Stored items from a collection
· · · · ·
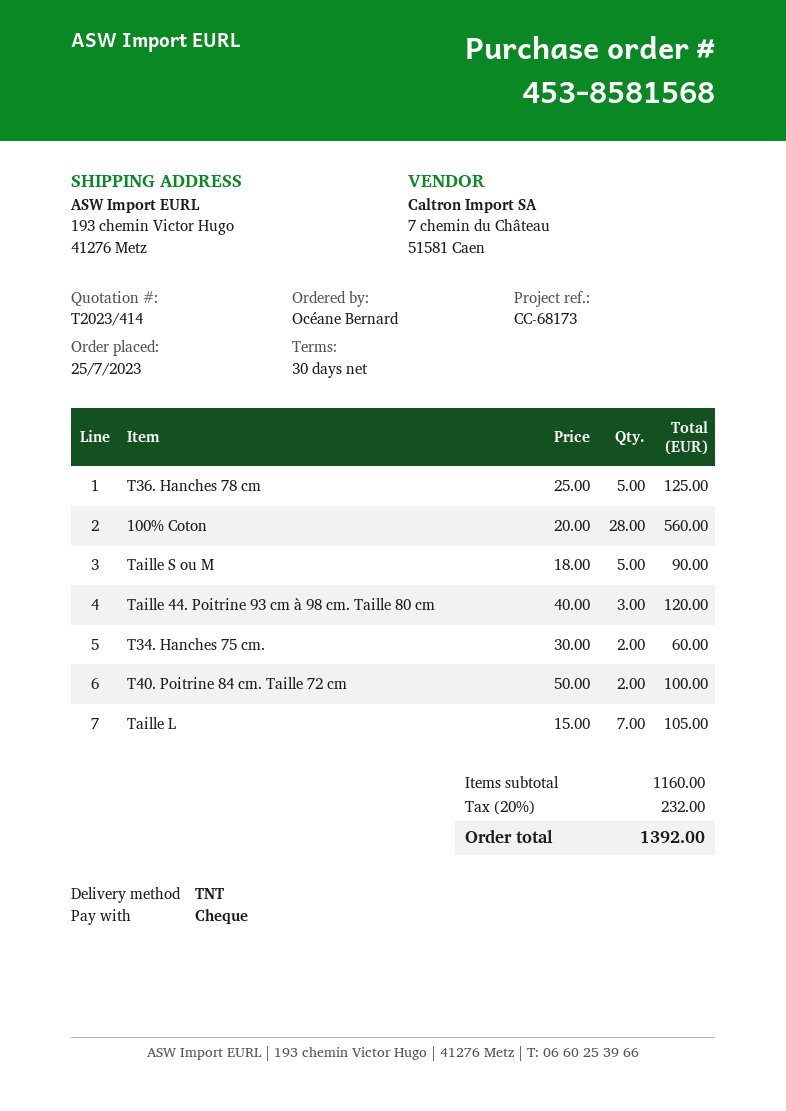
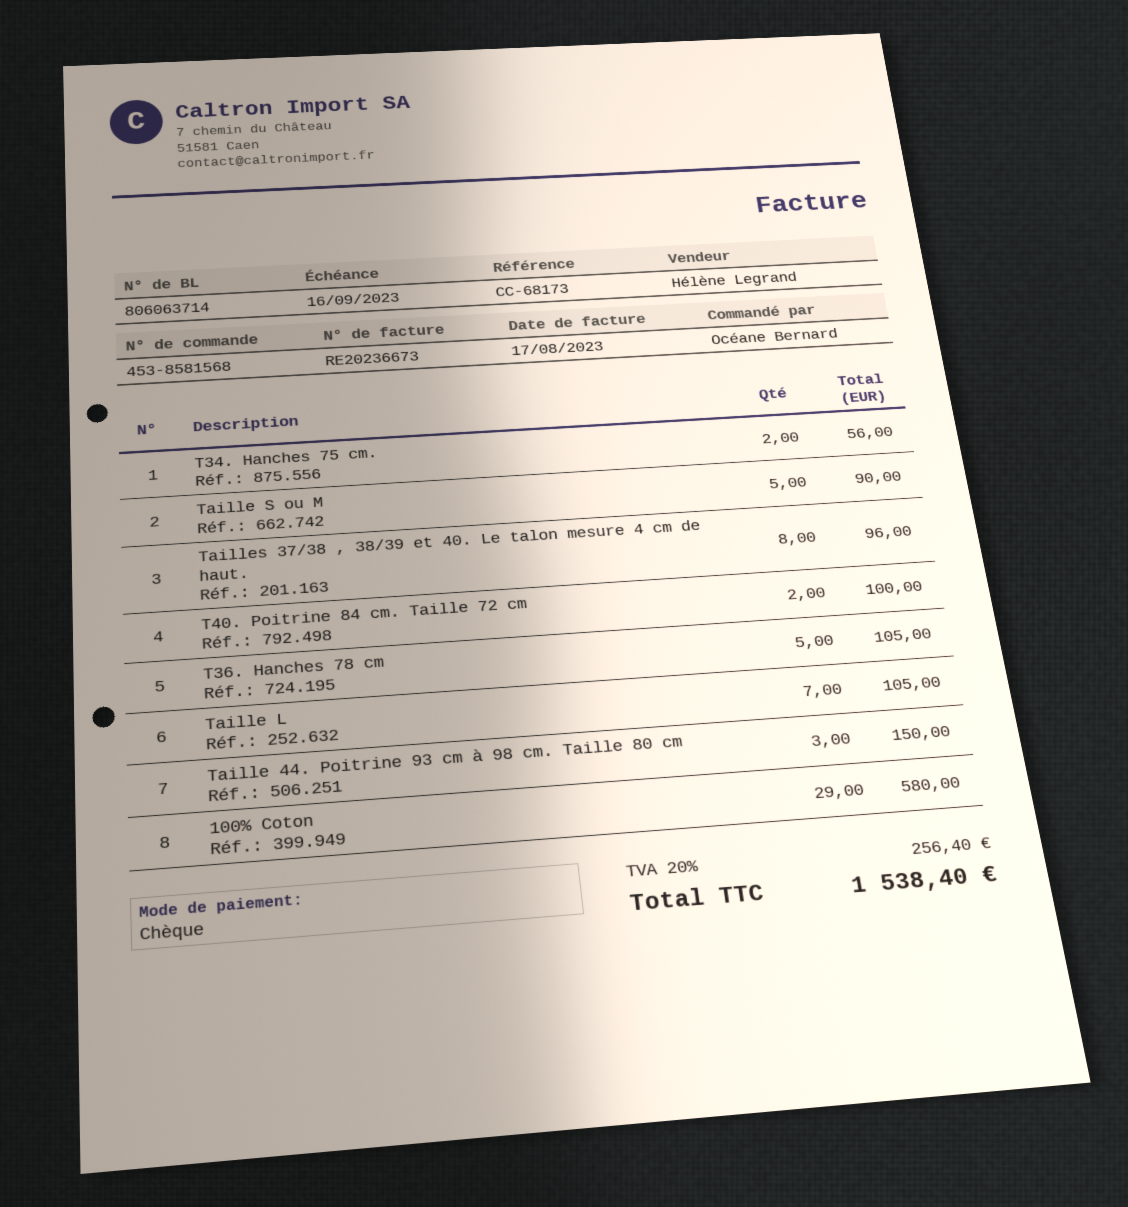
T36. Hanches 78 cm: 5 for 125.00 -> 5 for 105.00
100% Coton: 28 for 560.00 -> 29 for 580.00
Taille 44. Poitrine 93 cm à 98 cm. Taille 80 cm: 3 for 120.00 -> 3 for 150.00
T34. Hanches 75 cm.: 2 for 60.00 -> 2 for 56.00
Tailles 37/38 , 38/39 et 40. Le talon mesure 4 cm de haut.: none -> 8 for 96.00
tax: 20% = 232.00 -> 20% = 256.40
total: 1392.00 -> 1538.40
· · · · ·
Problem to work on
Exact retyping is required: the line with "100% Coton: 28 for 560.00 -> 29 for 580.00" through the end of the data, both ends included, and no other line.

Exercise solution
100% Coton: 28 for 560.00 -> 29 for 580.00
Taille 44. Poitrine 93 cm à 98 cm. Taille 80 cm: 3 for 120.00 -> 3 for 150.00
T34. Hanches 75 cm.: 2 for 60.00 -> 2 for 56.00
Tailles 37/38 , 38/39 et 40. Le talon mesure 4 cm de haut.: none -> 8 for 96.00
tax: 20% = 232.00 -> 20% = 256.40
total: 1392.00 -> 1538.40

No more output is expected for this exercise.